Start of Block

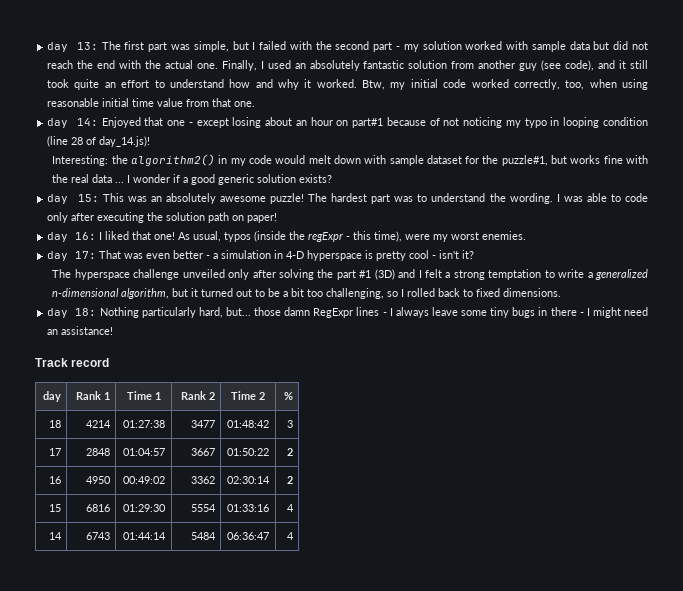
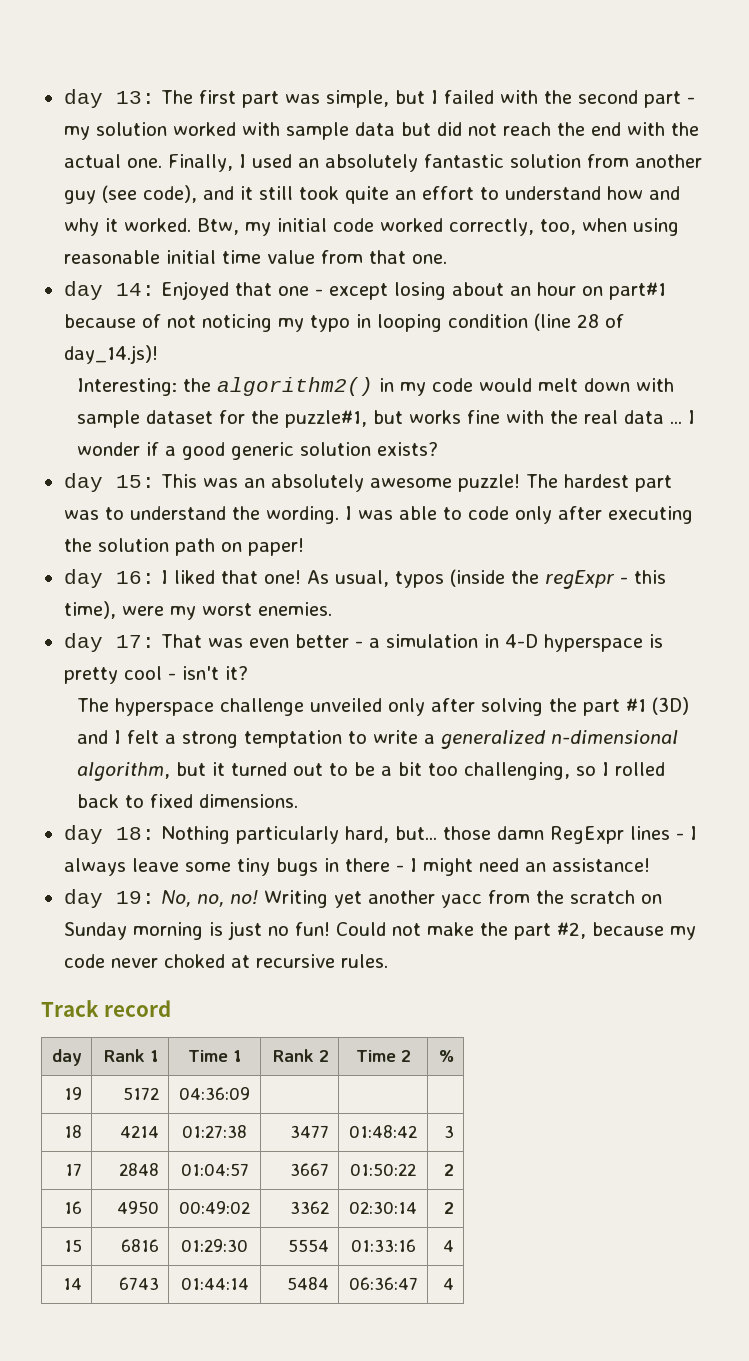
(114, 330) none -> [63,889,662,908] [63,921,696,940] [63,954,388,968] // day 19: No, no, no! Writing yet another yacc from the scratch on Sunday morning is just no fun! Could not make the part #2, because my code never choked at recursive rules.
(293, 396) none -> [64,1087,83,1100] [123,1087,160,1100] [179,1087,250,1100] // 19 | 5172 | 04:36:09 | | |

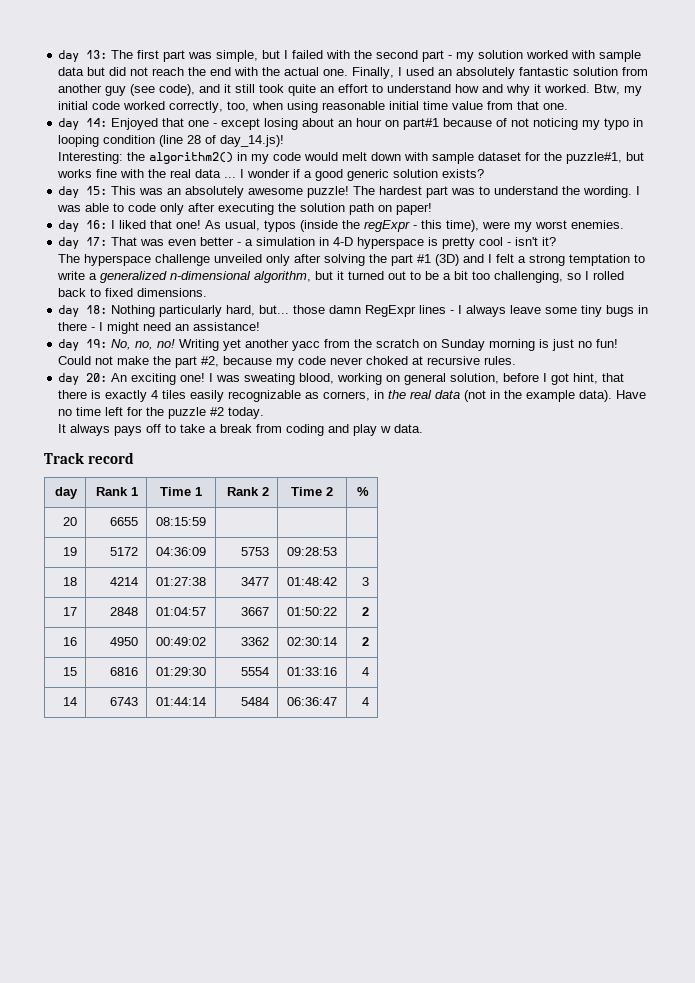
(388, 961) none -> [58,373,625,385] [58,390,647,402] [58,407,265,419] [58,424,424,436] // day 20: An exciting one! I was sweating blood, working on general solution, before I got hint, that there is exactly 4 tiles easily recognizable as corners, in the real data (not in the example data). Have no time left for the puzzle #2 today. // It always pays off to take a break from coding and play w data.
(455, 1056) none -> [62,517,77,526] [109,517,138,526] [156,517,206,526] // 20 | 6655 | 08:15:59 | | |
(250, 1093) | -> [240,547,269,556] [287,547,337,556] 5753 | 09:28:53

End of Block
Start of Block

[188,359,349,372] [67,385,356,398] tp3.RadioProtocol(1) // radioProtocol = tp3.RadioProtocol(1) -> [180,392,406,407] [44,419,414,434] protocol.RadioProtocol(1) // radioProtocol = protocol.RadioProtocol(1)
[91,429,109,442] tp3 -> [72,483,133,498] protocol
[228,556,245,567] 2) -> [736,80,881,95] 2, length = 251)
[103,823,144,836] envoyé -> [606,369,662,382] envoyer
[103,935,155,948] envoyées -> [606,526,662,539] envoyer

End of Block
Start of Block

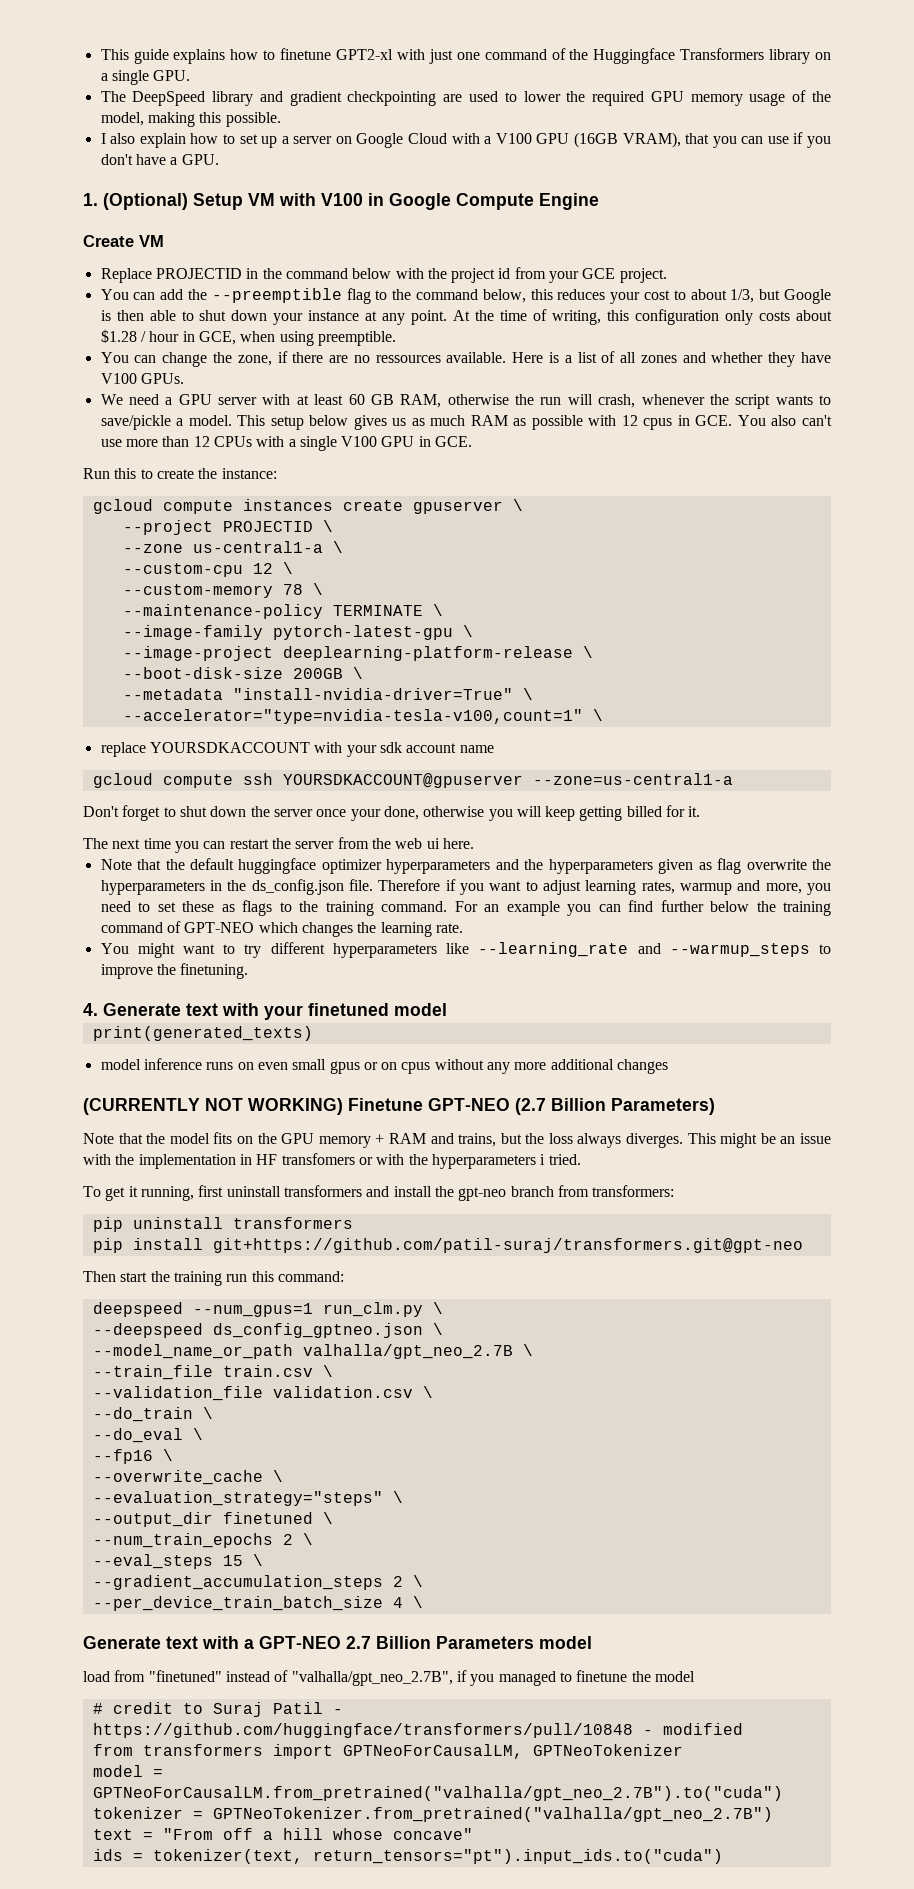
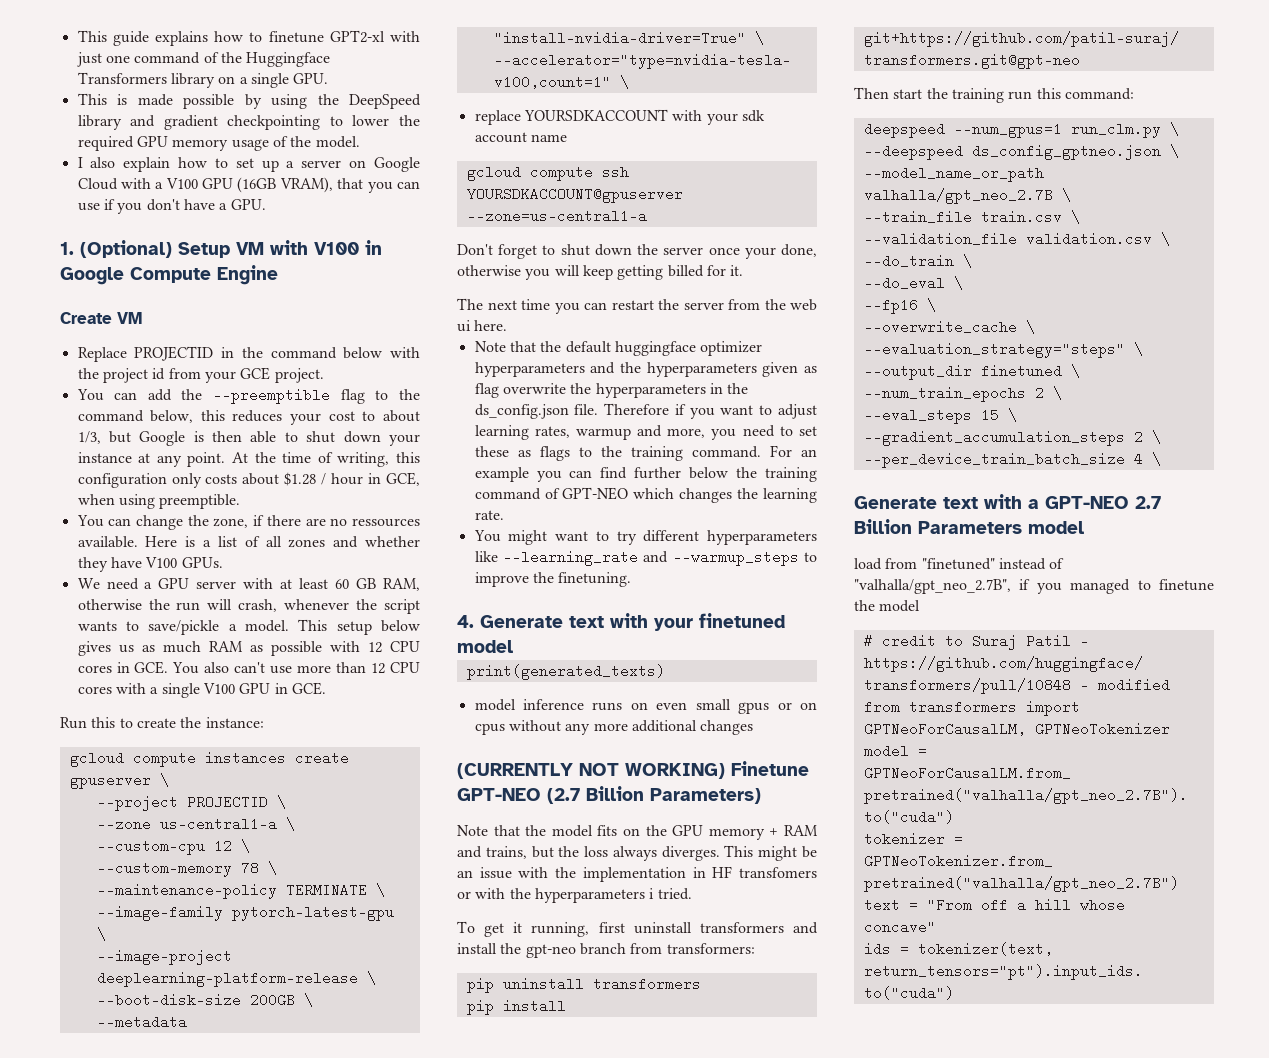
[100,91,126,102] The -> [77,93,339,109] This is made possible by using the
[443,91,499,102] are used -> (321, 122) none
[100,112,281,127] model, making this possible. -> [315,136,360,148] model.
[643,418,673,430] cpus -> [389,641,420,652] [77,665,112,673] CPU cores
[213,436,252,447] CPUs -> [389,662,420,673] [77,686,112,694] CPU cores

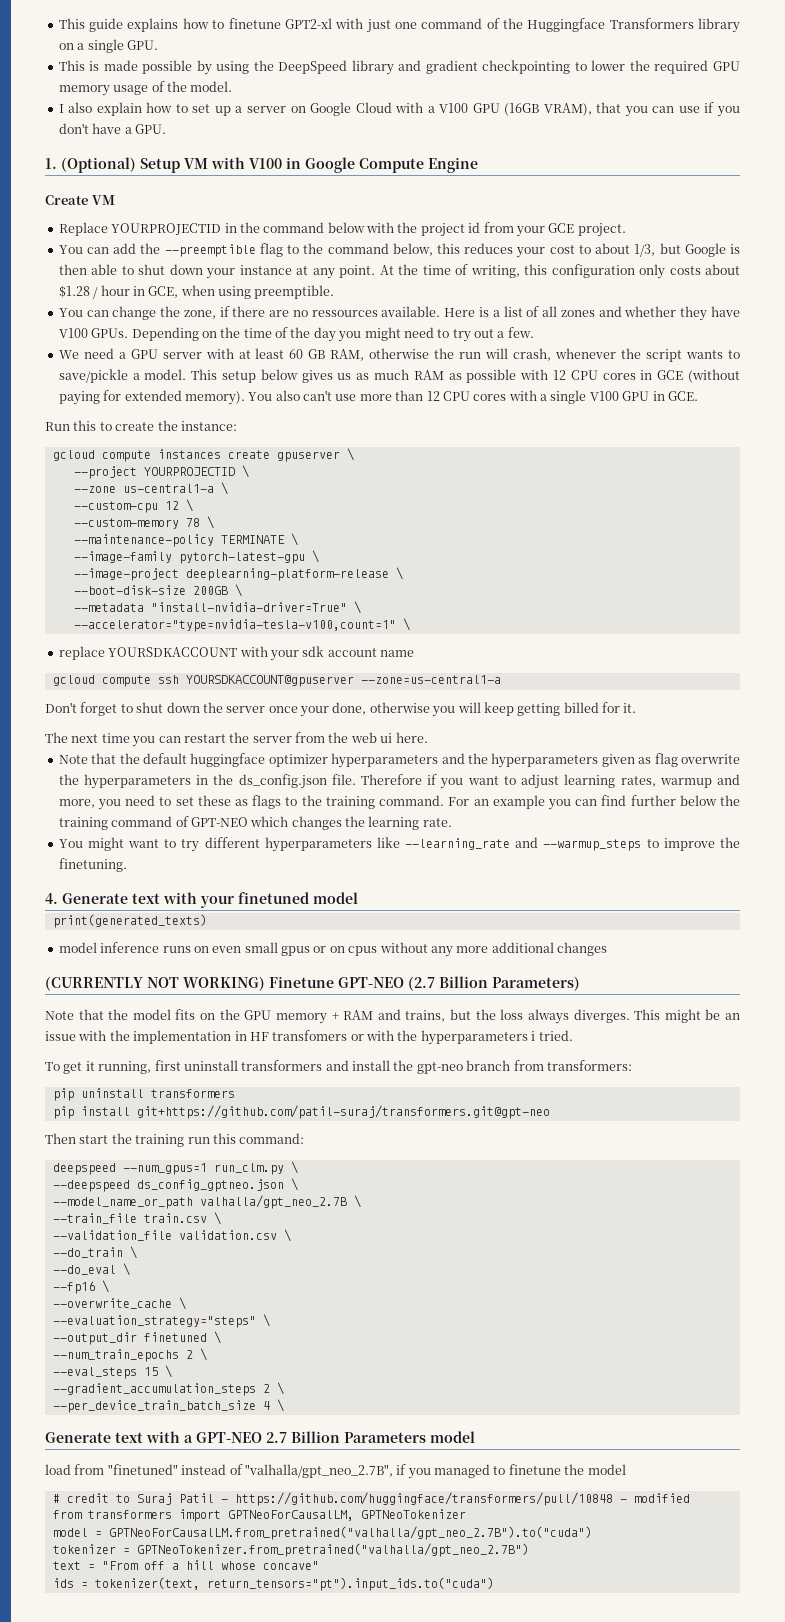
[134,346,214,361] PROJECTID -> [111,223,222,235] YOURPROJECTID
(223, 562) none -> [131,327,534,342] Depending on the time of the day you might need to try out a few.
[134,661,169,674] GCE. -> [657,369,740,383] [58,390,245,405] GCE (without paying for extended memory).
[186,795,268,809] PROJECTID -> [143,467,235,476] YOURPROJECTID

End of Block

# TASK
From the listing above, output exactly the run of lines that starts with the line containing "[188,359,349,372] [67,385,356,398] tp3.RadioProtocol(1)" and ends with the line containing "[228,556,245,567] 2) ->".

# ANSWER BOX
[188,359,349,372] [67,385,356,398] tp3.RadioProtocol(1) // radioProtocol = tp3.RadioProtocol(1) -> [180,392,406,407] [44,419,414,434] protocol.RadioProtocol(1) // radioProtocol = protocol.RadioProtocol(1)
[91,429,109,442] tp3 -> [72,483,133,498] protocol
[228,556,245,567] 2) -> [736,80,881,95] 2, length = 251)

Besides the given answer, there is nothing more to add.